Repository relating to the CVPR21 paper TimeLens: Event-based Video Frame Interpolation

Overview

TimeLens: Event-based Video Frame Interpolation

TimeLens

This repository is about the High Speed Event and RGB (HS-ERGB) dataset, used in the 2021 CVPR paper TimeLens: Event-based Video Frame Interpolation by Stepan Tulyakov*, Daniel Gehrig*, Stamatios Georgoulis, Julius Erbach, Mathias Gehrig, Yuanyou Li, and Davide Scaramuzza.

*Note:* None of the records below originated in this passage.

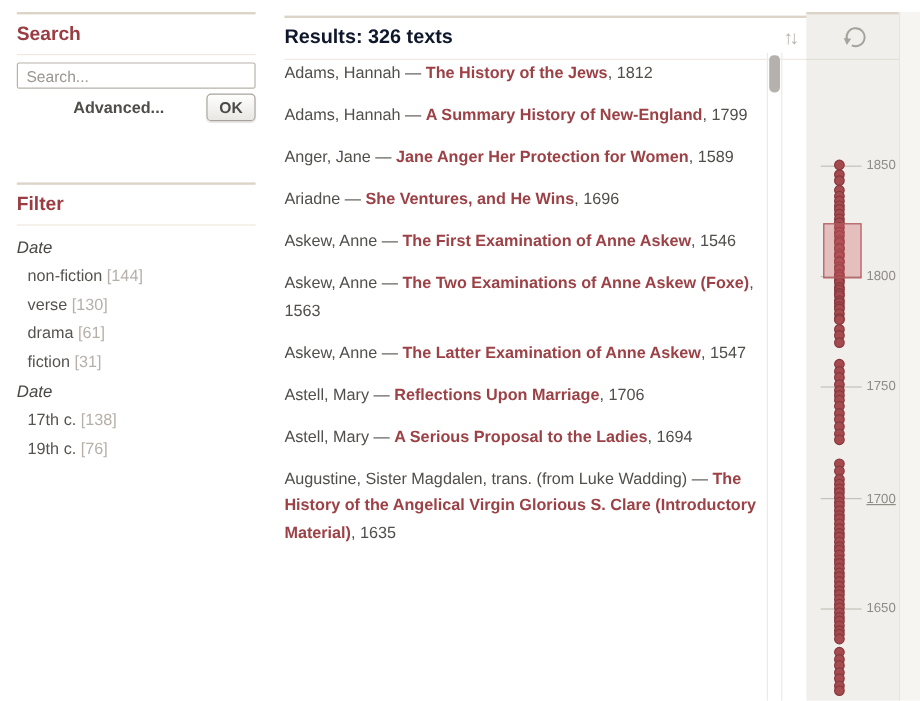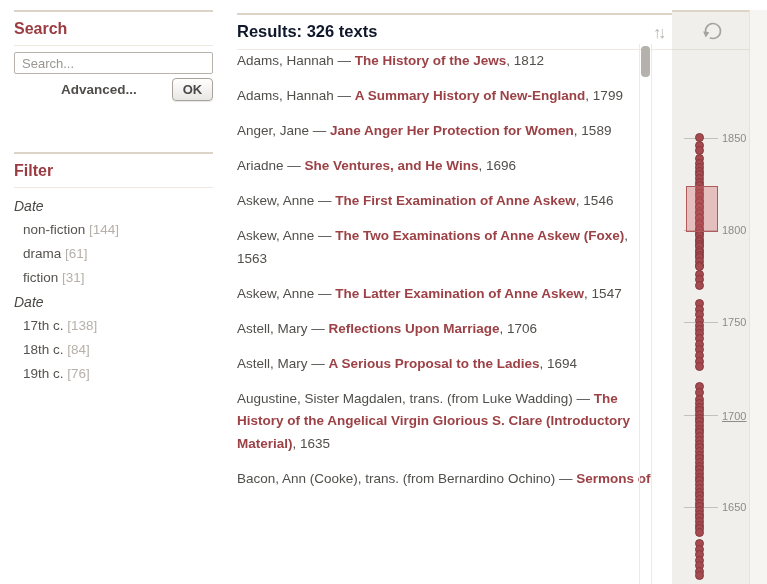"verse [130]" div.filter-item { html: none -> <div><span>verse </span><span>[130]</span></div> }
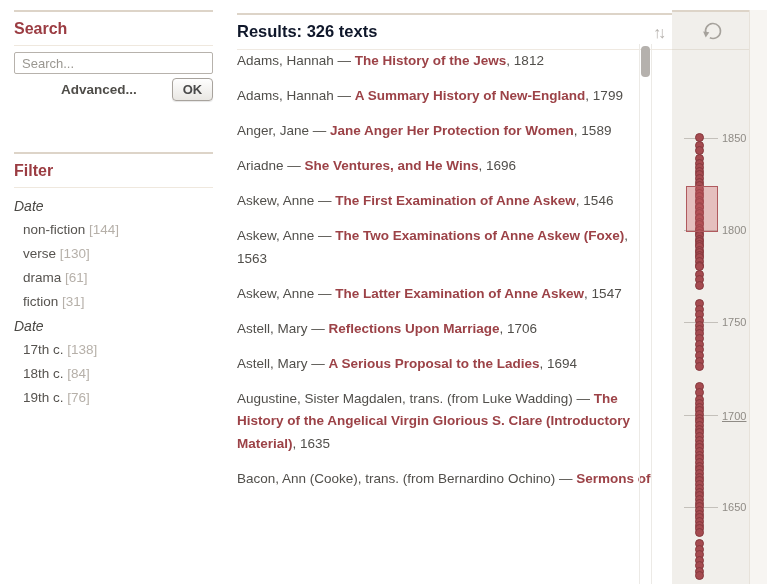"18th c. [84]" div.filter-item { html: <div><span>18th c. </span><span>[84]</span></div> -> none }
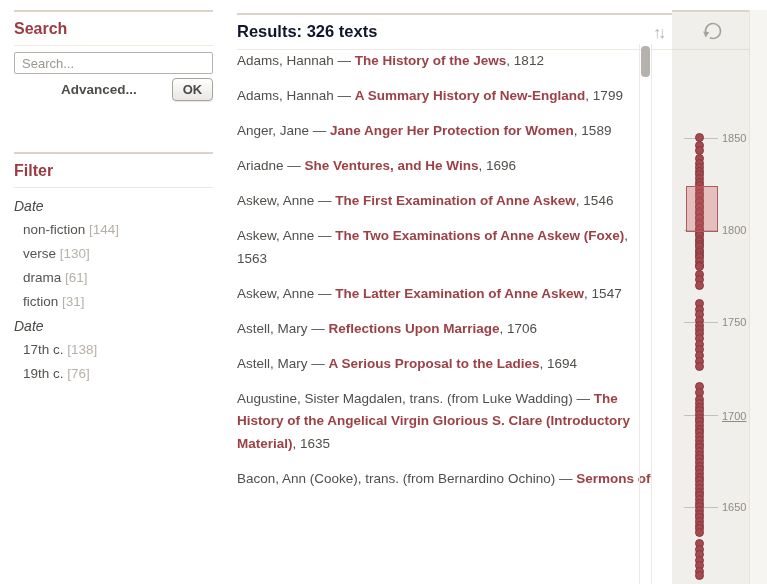"Bacon, Ann (Cooke), trans. (from" div.result-item { html: <div><span>Bacon, Ann (Cooke), trans. (from Bernardino Ochino) — </span><a>Sermons of</a></div> -> none }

For more information, visit our project page.

Citation

A pdf of the paper is available here. If you use this dataset, please cite this publication as follows:

@Article{Tulyakov21CVPR,
  author        = {Stepan Tulyakov and Daniel Gehrig and Stamatios Georgoulis and Julius Erbach and Mathias Gehrig and Yuanyou Li and
                  Davide Scaramuzza},
  title         = {{TimeLens}: Event-based Video Frame Interpolation},
  journal       = "IEEE Conference on Computer Vision and Pattern Recognition",
  year          = 2021,
}

Google Colab

A Google Colab notebook is now available here. You can upsample your own video and events from you gdrive.

Gallery

For more examples, visit our project page.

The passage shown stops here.